As fast as the bus was filled with the care boxes, it was just as quickly unloaded. Students began walking through the devastation handing out the boxes to families, stopping along the way to offer hugs and words of encouragement.

By the time the activity bus had arrived back at West Bladen, the word had spread throughout the county about the relief efforts. People were standing outside the school to donate supplies. A local church came by with hotdogs to feed the staff and students at the school. Once again, the gym floor was covered with donated items and the sorting and boxing started all over again. The school worked late into the night Sunday packing care boxes and filling the activity bus a second time.

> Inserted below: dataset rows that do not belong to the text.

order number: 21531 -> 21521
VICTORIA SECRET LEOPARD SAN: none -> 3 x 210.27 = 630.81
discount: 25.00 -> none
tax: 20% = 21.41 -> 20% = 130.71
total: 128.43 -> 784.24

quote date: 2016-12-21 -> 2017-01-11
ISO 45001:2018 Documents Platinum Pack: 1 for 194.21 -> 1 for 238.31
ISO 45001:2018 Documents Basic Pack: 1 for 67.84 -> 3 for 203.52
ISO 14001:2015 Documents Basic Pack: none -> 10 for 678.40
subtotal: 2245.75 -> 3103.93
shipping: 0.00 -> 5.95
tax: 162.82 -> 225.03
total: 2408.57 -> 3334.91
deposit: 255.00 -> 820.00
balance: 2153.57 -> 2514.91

By Monday morning area businesses were calling the school to offer their assistance. Lowes Home Improvement store in Lumberton donated a pallet of bottled water. Dominos Pizza brought pizzas to the school for the student volunteers. The IGA donated food items for the care boxes. WalMart in Elizabethtown donated hygiene products. And once again the gym floor was covered with donated items. Senior Tera Richardson said the gym was filled “at least three times over” from all the donations. “There were people everywhere helping, sorting, boxing” said Richardson. “We were making to-go plates of spaghetti for families. We were making sandwiches to take to the emergency workers. We figured if we kept the fire and police happy with food, then we’d have a better chance of being let into the damaged areas to help the families” Richardson said with a smile.

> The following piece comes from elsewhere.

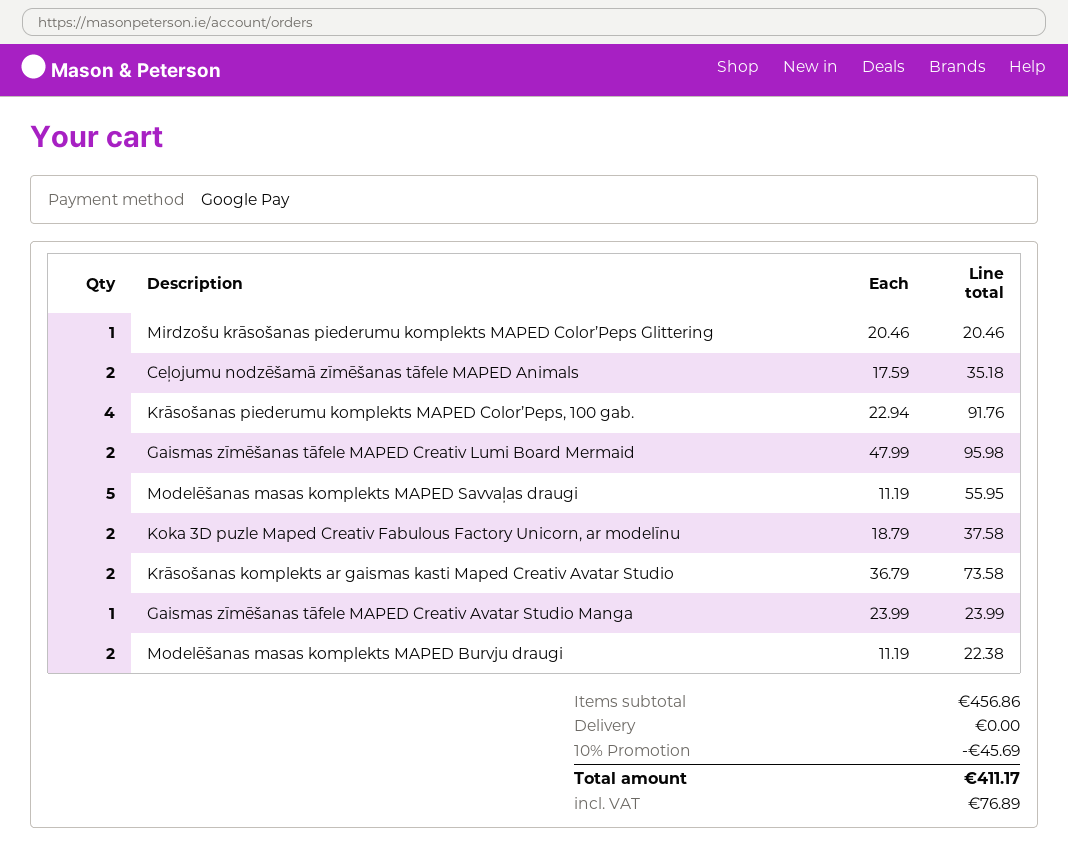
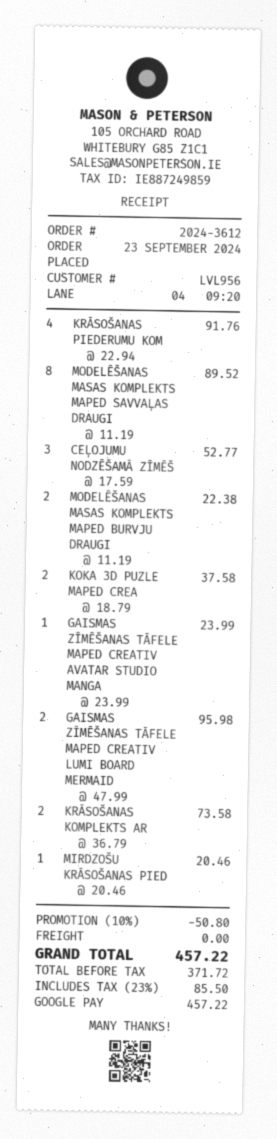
Ceļojumu nodzēšamā zīmēšanas tāfele MAPED Animals: 2 x 17.59 = 35.18 -> 3 x 17.59 = 52.77
Modelēšanas masas komplekts MAPED Savvaļas draugi: 5 x 11.19 = 55.95 -> 8 x 11.19 = 89.52
discount: 10% = 45.69 -> 10% = 50.80
tax: 76.89 -> 85.50
total: 411.17 -> 457.22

Monday afternoon brought a call from Rev. Dr. Bruce Cannon of the Bladen Baptist Association offering help. He and a group of retirees arrived at West Bladen with trucks to load and transport the supplies to families. Bladen Community College sent over their nursing students to help sort clothes. The JROTC at West Bladen came to fold clothes. Students gave up their day out of school to help with the relief efforts. And the efforts continued into Tuesday.

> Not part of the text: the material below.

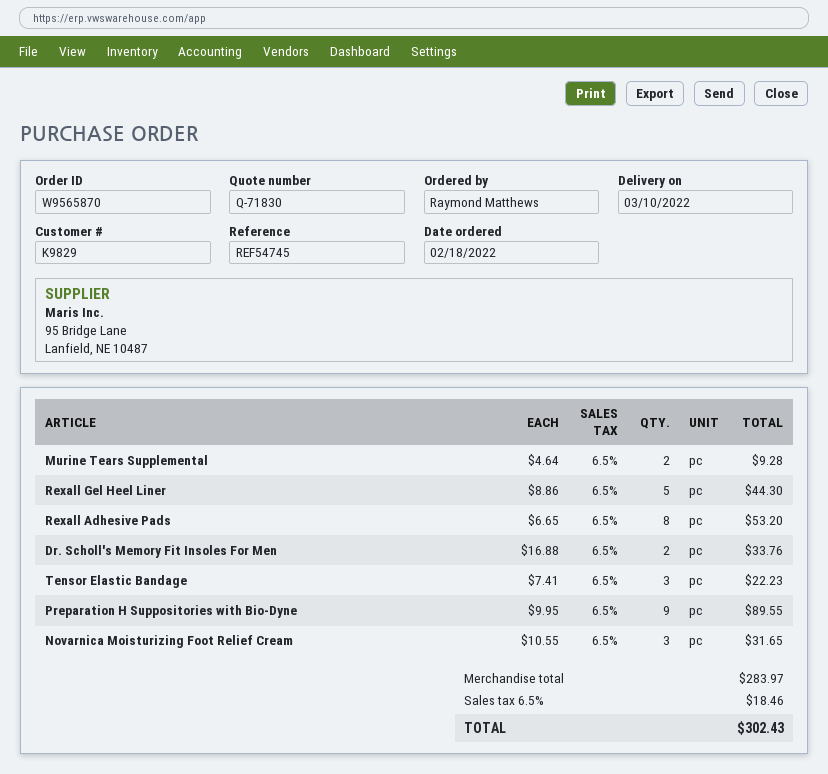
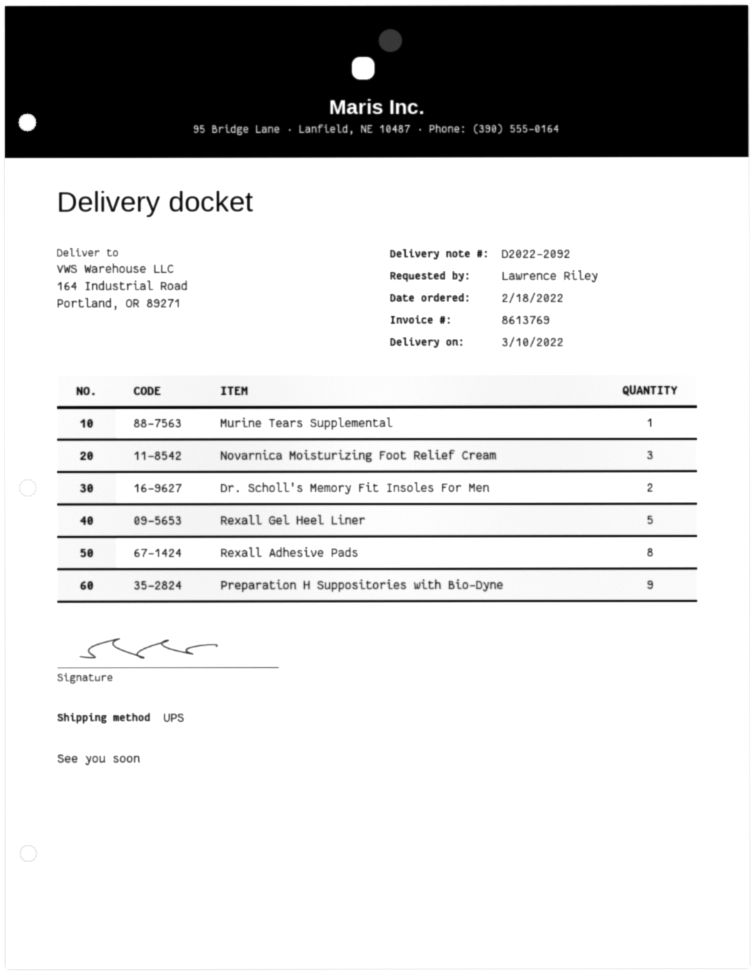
ordered by: Raymond Matthews -> Lawrence Riley
Murine Tears Supplemental: 2 -> 1
Tensor Elastic Bandage: 3 -> none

Many students gave up their lunch time and peer help time on Tuesday to assist with the sorting and boxing. The nursing students from BCC came back to continuing helping. By Tuesday afternoon the JROTC had perfected the art of folding. A parent from East Bladen High School, Renee Bordeaux, spent all day Tuesday working to help. And even came back to the school on Wednesday to continue helping. No more was it about West Bladen High School. It was about Bladen County. Senior Tera Richardson was particulary touched that day when the students again loaded up and headed back over to the damaged areas. Their mission this time was to hand out stuffed animals to the young children who lost their home. For these children it was the only thing that brought a sense of comfort “The little children were so sweet and so thankful” said Richardson.

Most of the supplies have been delivered to victims of the tornados as of Wednesday morning. With canned and non-perishable food that was donated late Tuesday the school has created a food pantry. They are going to call it “The Mustard Seed”, a parable taken straight from the Bible. As Finn said, “I simply brought the idea to the table. It was a mustard seed and the students took it and grew it into a tree.”